C’est cette même tentative de conjurer le caractère périssable des choses par le cinéma qui habite les personnages de L’Ami Américain. Adapté de deux romans policiers de Patricia Highsmith, le film s’éloigne sans surprise du thriller pour traiter d’autres thématiques chères à Wenders. Le cinéma est l’une d’elles.
Il serait passionnant d’en faire faire une analyse par des historiens de la technique du cinéma tant les machines faisant écho au 7e art, et particulièrement à sa préhistoire, y sont présentes. C’est autour des cadeaux que s’offrent Hopper et Ganz qu’une amitié peut naître : deux simples babioles créant un effet d’optique, comme celles qui amusaient la société du XIXe siècle. A priori insignifiants, ces jeux optiques témoignent du partage d’une condition, d’un rapport à la perception. Cette façon de se distraire catalyse à la fois quelque chose d’enfantin, d’insignifiant — on voit d’ailleurs les enfants de Bruno Ganz jouer avec ce qui semble être un zootrope —, et quelque chose de très inquiétant, du côté d’une amertume et d’une mélancolie destructrices. Je pense notamment à cette scène où, sans explication, Dennis Hopper se photographie en pleurant, allongé sur un billard. On ne décèle jamais totalement si ces tentatives de conserver quelque chose de soi — cela passe aussi par l’enregistrement magnétique du son — conjurent la mort ou la perpétuent. Cette obsession presque pathologique du personnage de Hopper pour ces gestes désespérés et illusoires témoigne de tout son mal être. Peut-être est-ce donc cette mélancolie, cette profonde solitude, qu’il partage avec Ganz — d’ailleurs mourant, qui scellent leur amitié ? Car la conscience qu’a Wenders de s’inscrire dans une histoire du cinéma passe avant tout par l’amitié, qui transparaît dans toute son œuvre, celle qu’il porte aux cinéastes, aux artistes — ce qui, instinctivement, me fait le rattacher à la post-modernité plutôt qu’à une modernité stricto sensu.
La présence de la machine va au-delà du jeu optique, de l’enregistreur magnétique, mais s’inscrit aussi dans la figure du train que l’on ne saura détacher de l’histoire du cinéma. On sait la place importante qu’occupe L’Arrivée d’un train en gare de La Ciotat, et l’on sait plus globalement que le train est une machine dont l’invention, si elle n’est pas strictement contemporaine du cinéma, témoigne d’un esprit similaire qui lui a permis d’émerger. Sans lui, je doute que le cinéma n’ait vu le jour — simple intuition que ne démentiraient sûrement pas les historiens de la technique. Car comme le train, le cinéma est une machine du mouvement, une machine de conquête. Aussi la présence du train dans le film — métro parisien puis train allemand — signale un meurtre que doit effectuer Ganz. Autrement dit, le train, comme le cinéma, est mis en rapport avec la mort.

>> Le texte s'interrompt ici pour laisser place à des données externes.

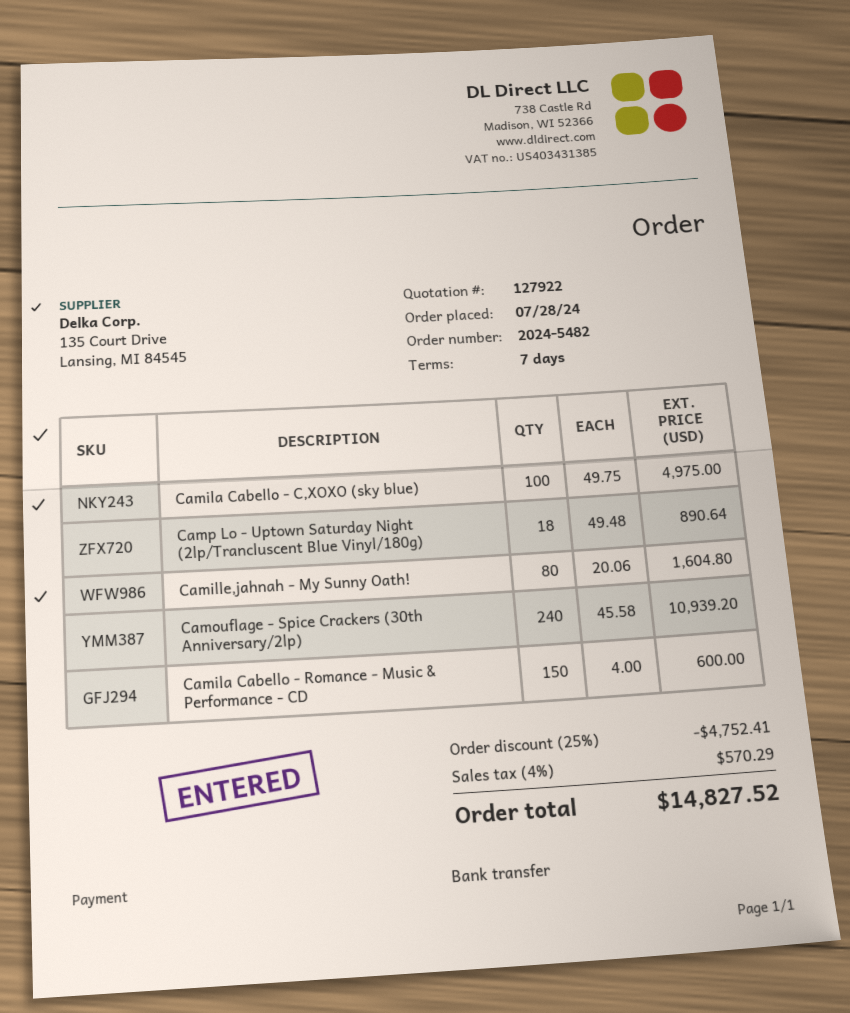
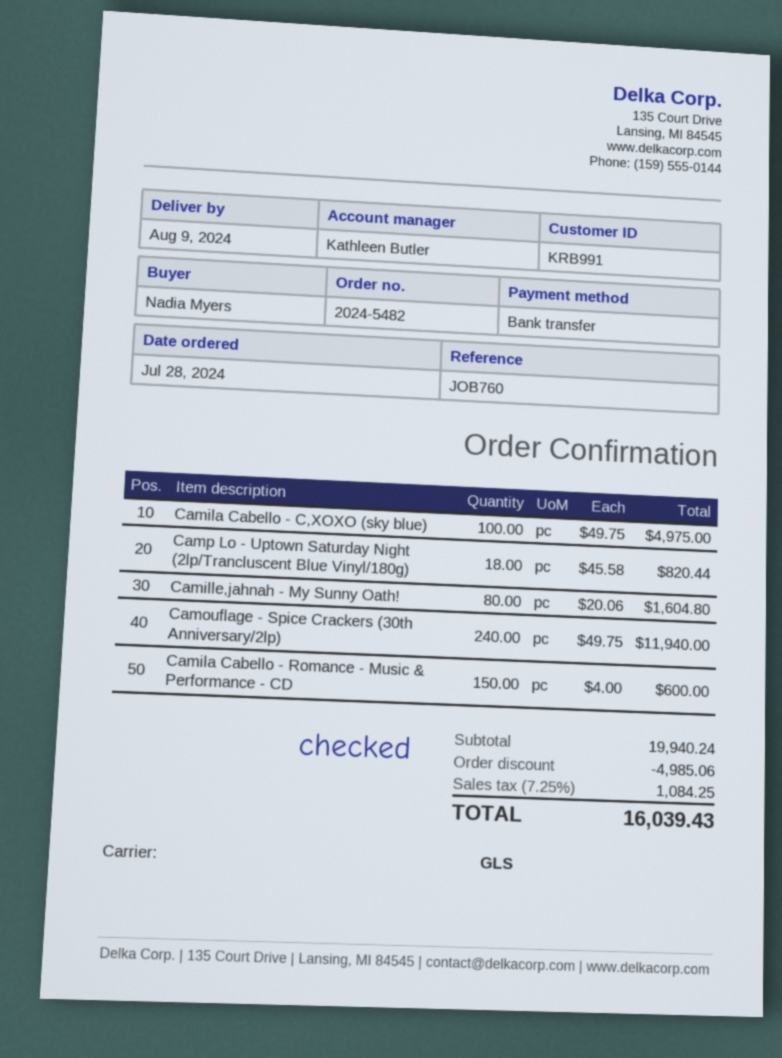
Camp Lo - Uptown Saturday Night (2lp/Trancluscent Blue Vinyl/180g): 18 x 49.48 = 890.64 -> 18 x 45.58 = 820.44
Camouflage - Spice Crackers (30th Anniversary/2lp): 240 x 45.58 = 10939.20 -> 240 x 49.75 = 11940.00
discount: 4752.41 -> 4985.06
tax: 4% = 570.29 -> 7.25% = 1084.25
total: 14827.52 -> 16039.43

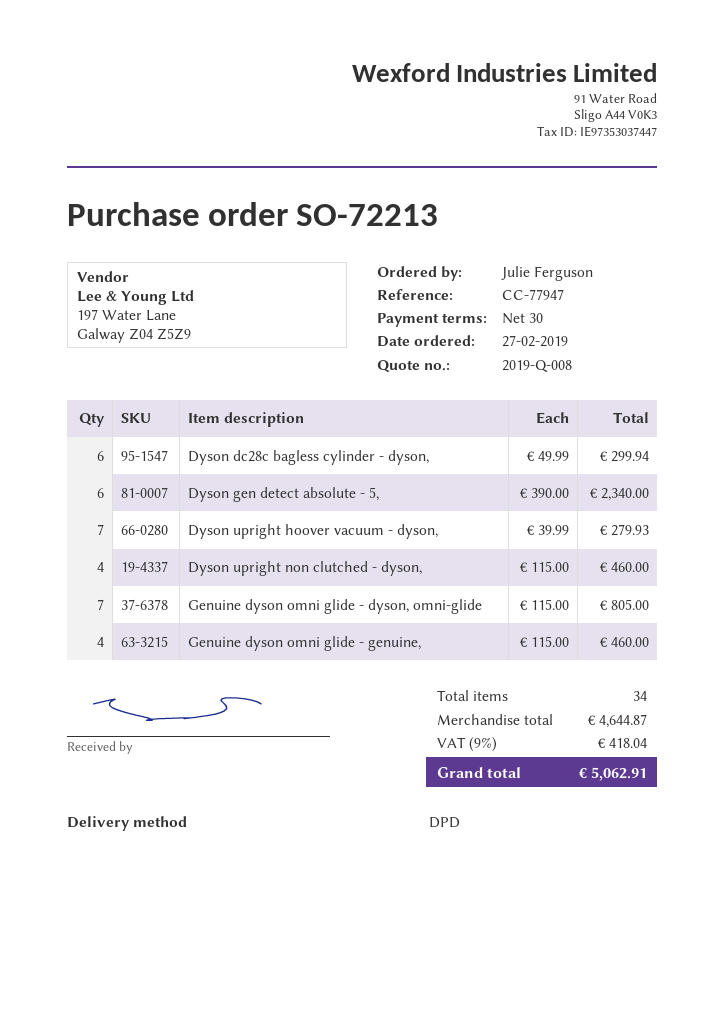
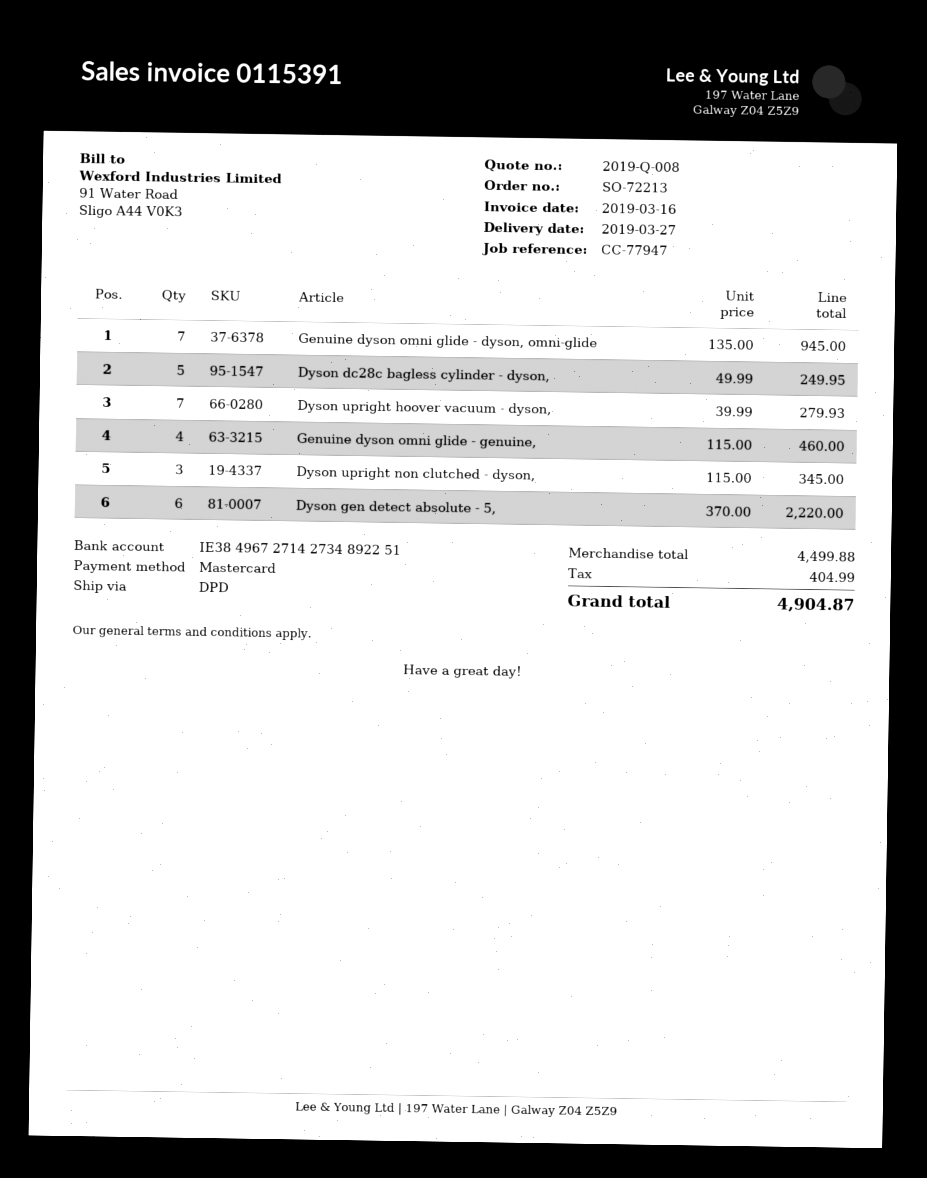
Dyson dc28c bagless cylinder - dyson,: 6 x 49.99 = 299.94 -> 5 x 49.99 = 249.95
Dyson gen detect absolute - 5,: 6 x 390.00 = 2340.00 -> 6 x 370.00 = 2220.00
Dyson upright non clutched - dyson,: 4 x 115.00 = 460.00 -> 3 x 115.00 = 345.00
Genuine dyson omni glide - dyson, omni-glide: 7 x 115.00 = 805.00 -> 7 x 135.00 = 945.00
subtotal: 4644.87 -> 4499.88
tax: 418.04 -> 404.99
total: 5062.91 -> 4904.87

Prêtons-nous alors au jeu de la (potentielle) surinterprétation, et gageons que L’Ami Américain est une réflexion historique et ontologique sur le cinéma. Le film représente trois zones géographiques : l’Amérique (puissance hégémonique du cinéma), la France (pays connu comme l’inventeur du cinématographe) et l’Allemagne de l’Ouest (pays d’origine de Wenders). Notons que si le meurtre est commandité par un Français, incarné par Gérard Blain, cela s’inscrit dans une logique gangstériste auxquels les Américains (et notamment le personnage de Samuel Fuller) ne sont pas étrangers. Il y a ici conflit d’intérêt. Pour paraphraser Bazin, le cinéma c’est le mouvement mais c’est surtout l’action. Il faisait d’ailleurs du western, le genre le plus éminemment cinématographique. Or, Dennis Hopper est un personnage de western : un cowboy triste, bien loin de l’Ouest Américain que Wenders retrouvera dans Paris Texas (1984). Aussi le règlement de compte qui intervient dans la dernière partie, suivi par une sorte de fuite en avant évoquant le road movie, propulsent le personnage de Ganz dans un film américain. L’amitié triomphe pendant ce court moment de folie : Hopper retrouve certainement son idéal disparu, cause de ses maux. Ganz choisit toutefois d’y renoncer pour retrouver, peut-être, la morosité de son existence, mais surtout pour s’éloigner de cette logique de violence sur laquelle le cinéma américain a tant capitalisé. Une manière, sans doute, de dire non au cinéma (ou à un certain type de cinéma – tout en questionnant la place du Nouveau, en Allemagne), pour retrouver la vie.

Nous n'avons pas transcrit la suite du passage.